From: Jan Engelhardt <jengelh@medozas.de>

The macro is replaced by a list.h-like foreach loop. This makes the

This is similar to v2.6.33-rc8-1212-g72b2b1d.

Signed-off-by: Jan Engelhardt <jengelh@medozas.de>
---
 include/linux/netfilter_bridge/ebtables.h |   14 ++++-
 net/bridge/netfilter/ebtables.c           |   93 +++++++++++++++++++----------
 2 files changed, 74 insertions(+), 33 deletions(-)

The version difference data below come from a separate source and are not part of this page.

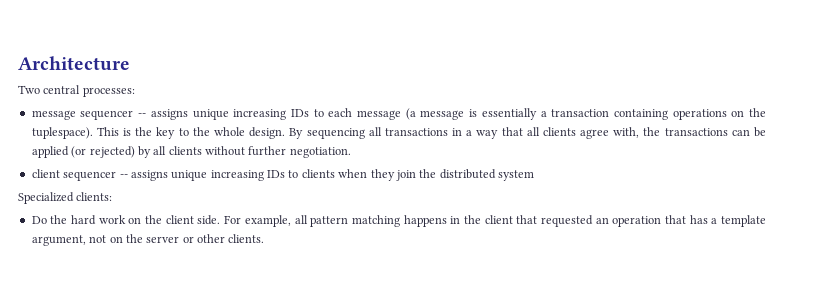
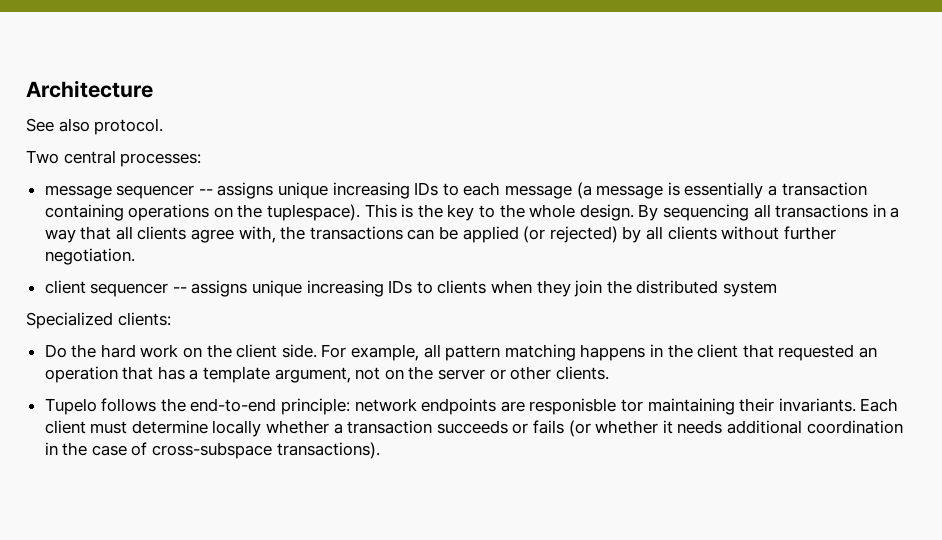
(130, 63) none -> [26,118,164,135] // See also protocol.
(265, 238) none -> [44,398,899,415] [44,420,903,437] [44,442,380,459] // Tupelo follows the end-to-end principle: network endpoints are responisble tor maintaining their invariants. Each client must determine locally whether a transaction succeeds or fails (or whether it needs additional coordination in the case of cross-subspace transactions).

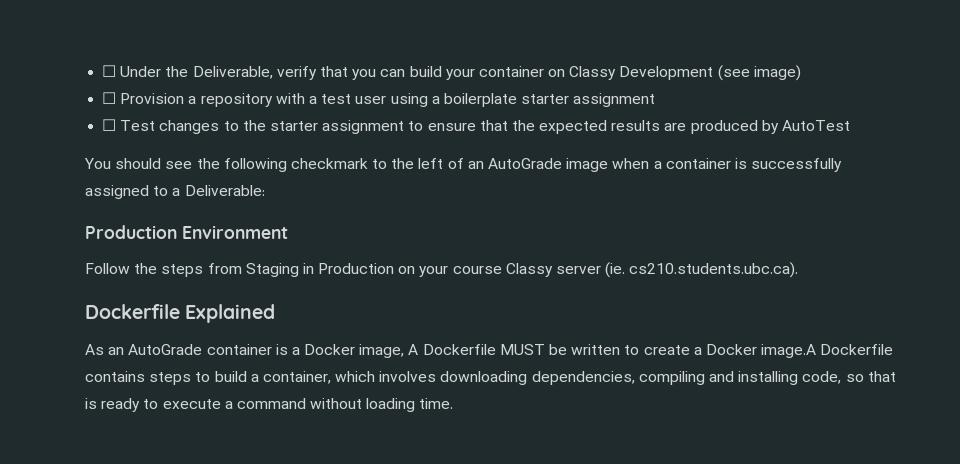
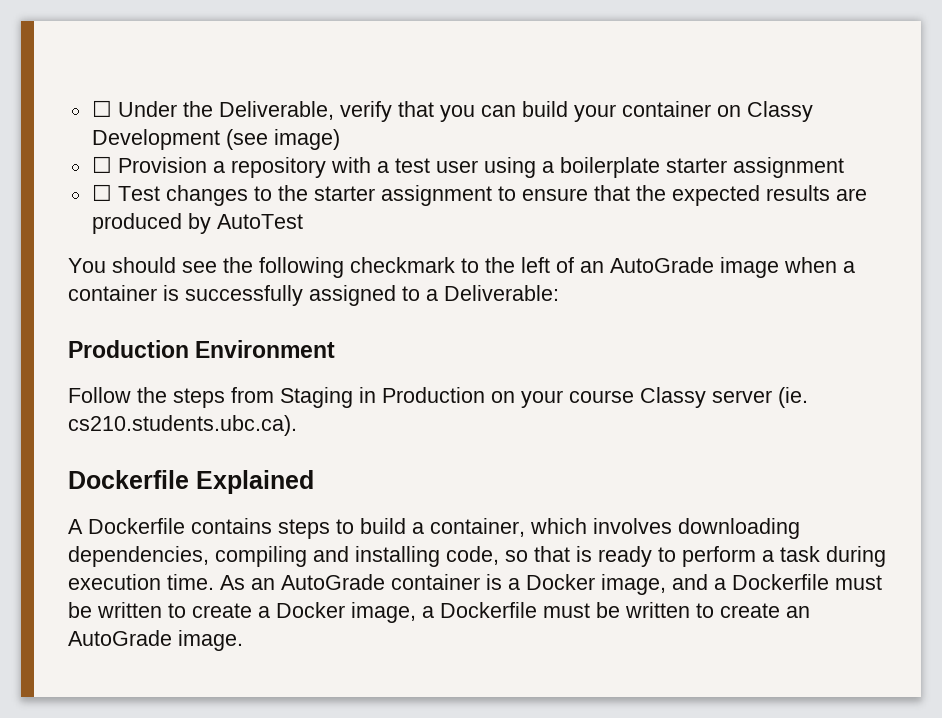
[85,344,817,358] As an AutoGrade container is a Docker image, A Dockerfile MUST be written to create a Docker image.A -> [68,519,83,534] A
[162,398,454,412] execute a command without loading time. -> [682,546,886,567] [68,574,882,595] [68,602,810,623] [68,630,243,651] perform a task during execution time. As an AutoGrade container is a Docker image, and a Dockerfile must be written to create a Docker image, a Dockerfile must be written to create an AutoGrade image.

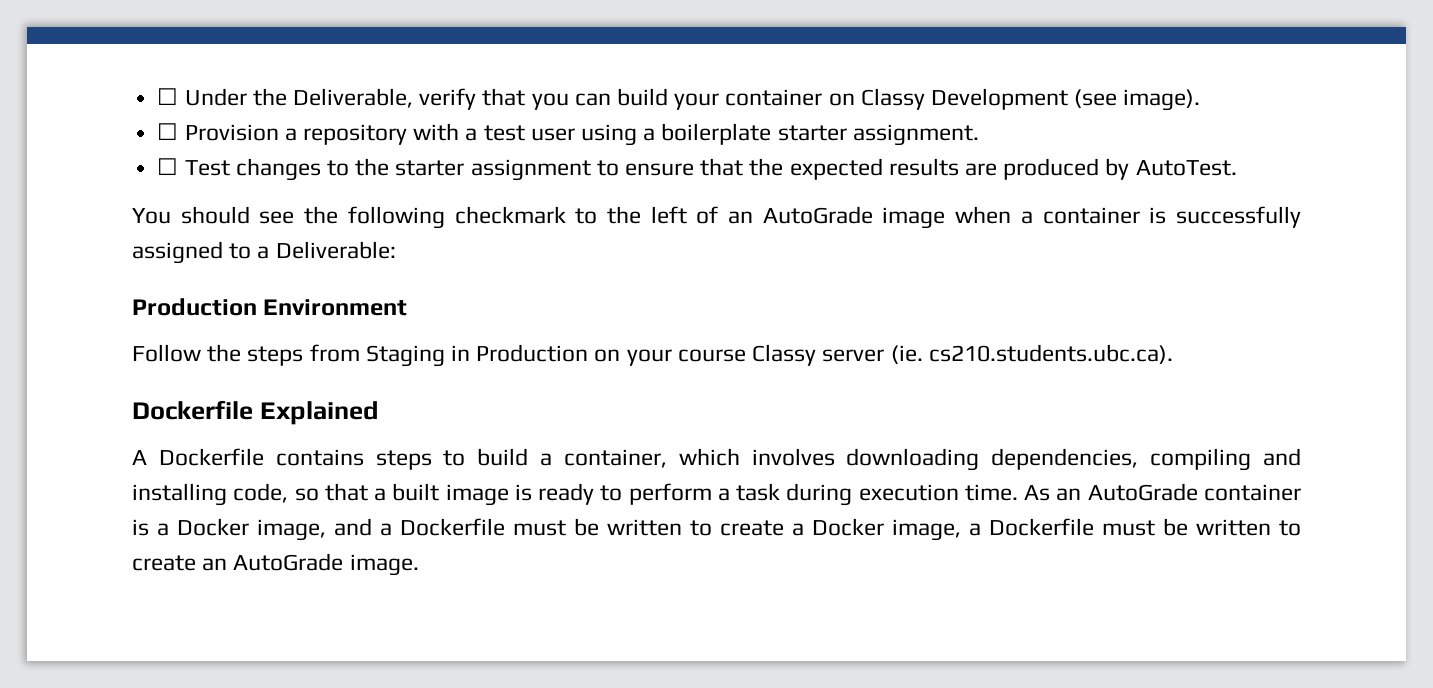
[273,129,340,150] image) -> [1123,89,1201,111] image).
[732,157,844,178] assignment -> [852,124,979,146] assignment.
[216,214,303,229] AutoTest -> [1135,160,1237,176] AutoTest.
(570, 554) none -> [374,483,509,506] a built image

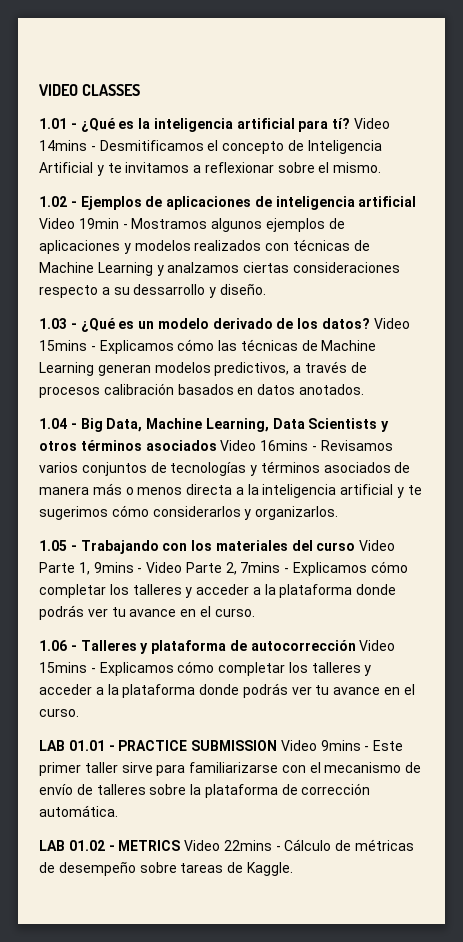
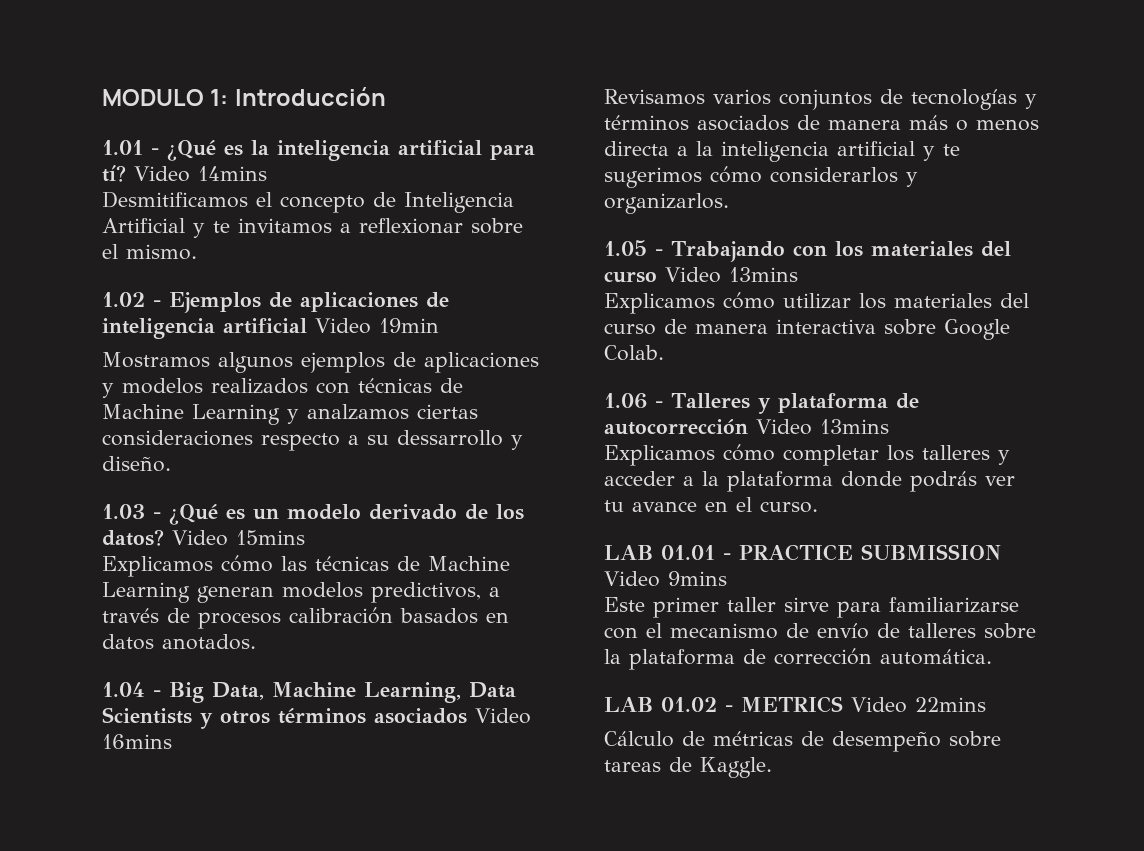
[39,84,141,96] VIDEO CLASSES -> [102,87,386,106] MODULO 1: Introducción
[90,146,96,151] - -> (267, 173) //
[122,224,128,229] - -> (439, 325) //
[90,346,96,351] - -> (305, 537) //
[311,446,317,451] - -> (172, 741) //
[39,561,408,576] [39,584,397,598] [39,605,255,620] Parte 1, 9mins - Video Parte 2, 7mins - Explicamos cómo completar los talleres y acceder a la plataforma donde podrás ver tu avance en el curso. -> [728,267,798,282] [604,292,1029,314] [604,319,1010,340] [604,345,664,361] 13mins // Explicamos cómo utilizar los materiales del curso de manera interactiva sobre Google Colab.
[39,662,96,673] 15mins - -> [819,419,889,434] 13mins //
[364,746,370,751] - -> (727, 578) //
[275,846,281,851] - -> (986, 704) //

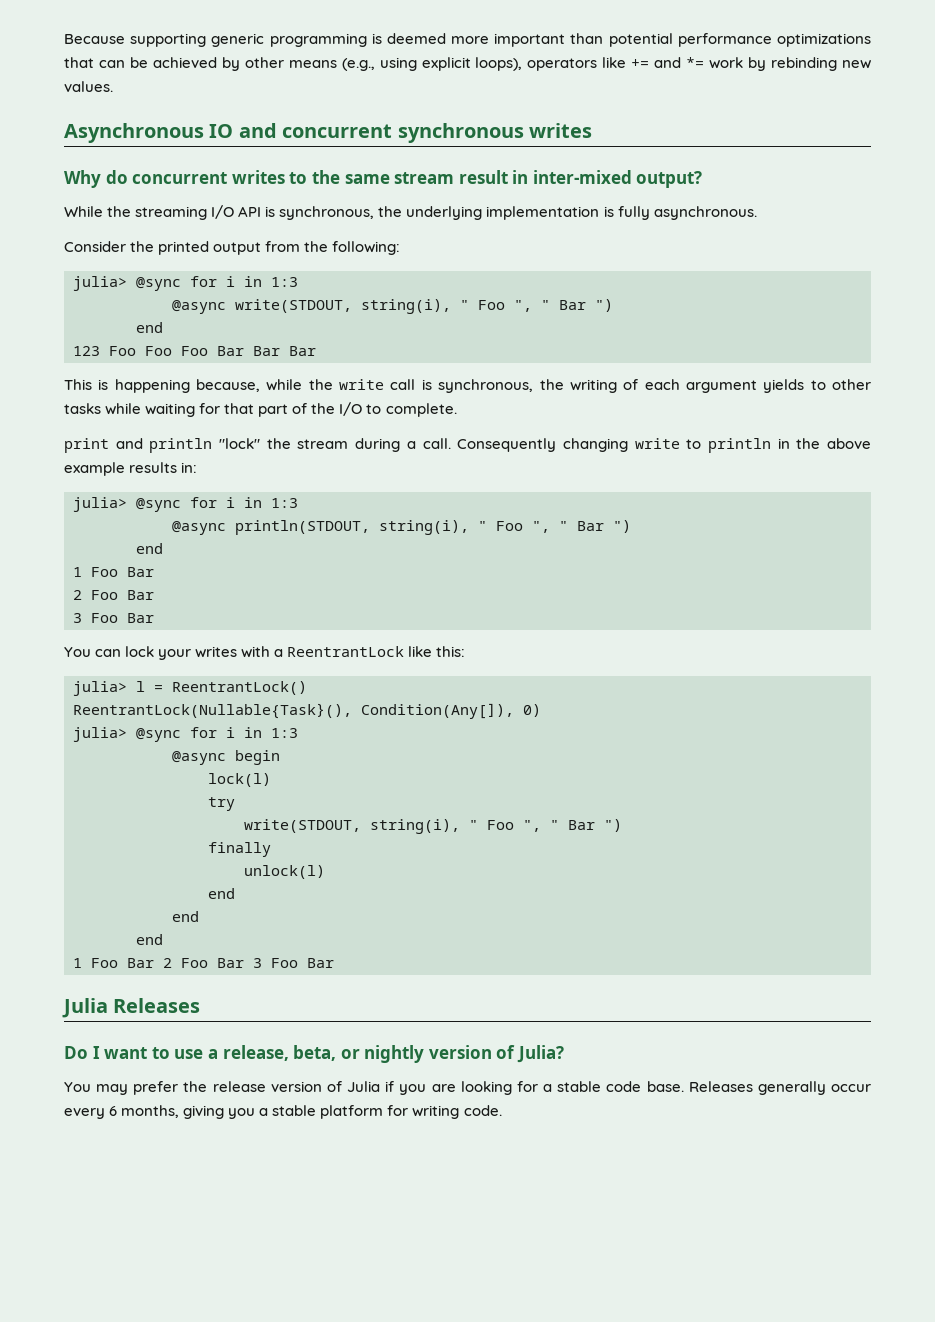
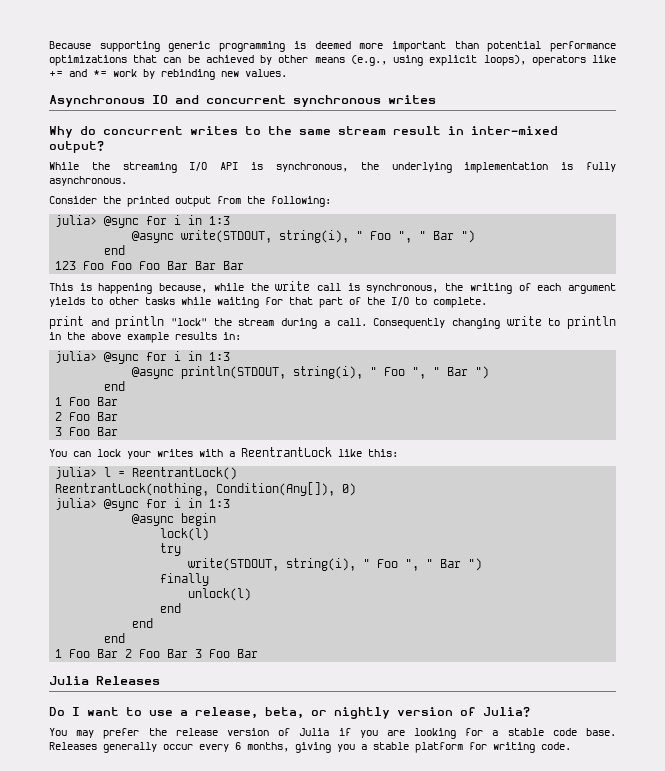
[73,703,352,719] ReentrantLock(Nullable{Task}(), -> [55,483,210,496] ReentrantLock(nothing,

diff --git a/include/linux/netfilter_bridge/ebtables.h b/include/linux/netfilter_bridge/ebtables.h
index cbbb883..af0b721 100644
--- a/include/linux/netfilter_bridge/ebtables.h
+++ b/include/linux/netfilter_bridge/ebtables.h
@@ -254,8 +254,15 @@ extern unsigned int ebt_do_table(unsigned int hook, struct sk_buff *skb,
 
 #endif /* __KERNEL__ */
 
-/* blatently stolen from ip_tables.h
+/* blatantly stolen from ip_tables.h
  * fn returns 0 to continue iteration */
+#define ebt_entry_foreach(pos, ehead, esize) \
+	for ((pos) = (struct ebt_entry *)(ehead); \
+	     (pos) < (struct ebt_entry *)((char *)(ehead) + (esize)); \
+	     (pos) = (struct ebt_entry *)((char *)(pos) + \
+	             ((pos)->bitmask == 0 ? sizeof(struct ebt_entries) : \
+	             (pos)->next_offset)))
+
 #define EBT_MATCH_ITERATE(e, fn, args...)                   \
 ({                                                          \
 	unsigned int __i;                                   \
@@ -302,6 +309,7 @@ extern unsigned int ebt_do_table(unsigned int hook, struct sk_buff *skb,
 	__ret;                                              \
 })
 
+#ifndef __KERNEL__
 #define EBT_ENTRY_ITERATE(entries, size, fn, args...)       \
 ({                                                          \
 	unsigned int __i;                                   \
@@ -324,5 +332,7 @@ extern unsigned int ebt_do_table(unsigned int hook, struct sk_buff *skb,
 	}                                                   \
 	__ret;                                              \
 })
+#endif /* __KERNEL__ */
+
+#endif /* __LINUX_BRIDGE_EFF_H */
 
-#endif
diff --git a/net/bridge/netfilter/ebtables.c b/net/bridge/netfilter/ebtables.c
index bcc102e..ef4ca1b 100644
--- a/net/bridge/netfilter/ebtables.c
+++ b/net/bridge/netfilter/ebtables.c
@@ -834,6 +834,7 @@ static int translate_table(struct net *net, const char *name,
 	unsigned int i, j, k, udc_cnt;
 	int ret;
 	struct ebt_cl_stack *cl_s = NULL; /* used in the checking for chain loops */
+	struct ebt_entry *entry;
 
 	i = 0;
 	while (i < NF_BR_NUMHOOKS && !newinfo->hook_entry[i])
@@ -864,12 +865,12 @@ static int translate_table(struct net *net, const char *name,
 	k = 0; /* holds the total nr. of entries, should equal
 		  newinfo->nentries afterwards */
 	udc_cnt = 0; /* will hold the nr. of user defined chains (udc) */
-	ret = EBT_ENTRY_ITERATE(newinfo->entries, newinfo->entries_size,
-	   ebt_check_entry_size_and_hooks, newinfo,
-	   &i, &j, &k, &udc_cnt);
-
-	if (ret != 0)
-		return ret;
+	ebt_entry_foreach(entry, newinfo->entries, newinfo->entries_size) {
+		ret = ebt_check_entry_size_and_hooks(entry, newinfo,
+						     &i, &j, &k, &udc_cnt);
+		if (ret != 0)
+			return ret;
+	}
 
 	if (i != j) {
 		BUGPRINT("nentries does not equal the nr of entries in the "
@@ -906,8 +907,10 @@ static int translate_table(struct net *net, const char *name,
 		if (!cl_s)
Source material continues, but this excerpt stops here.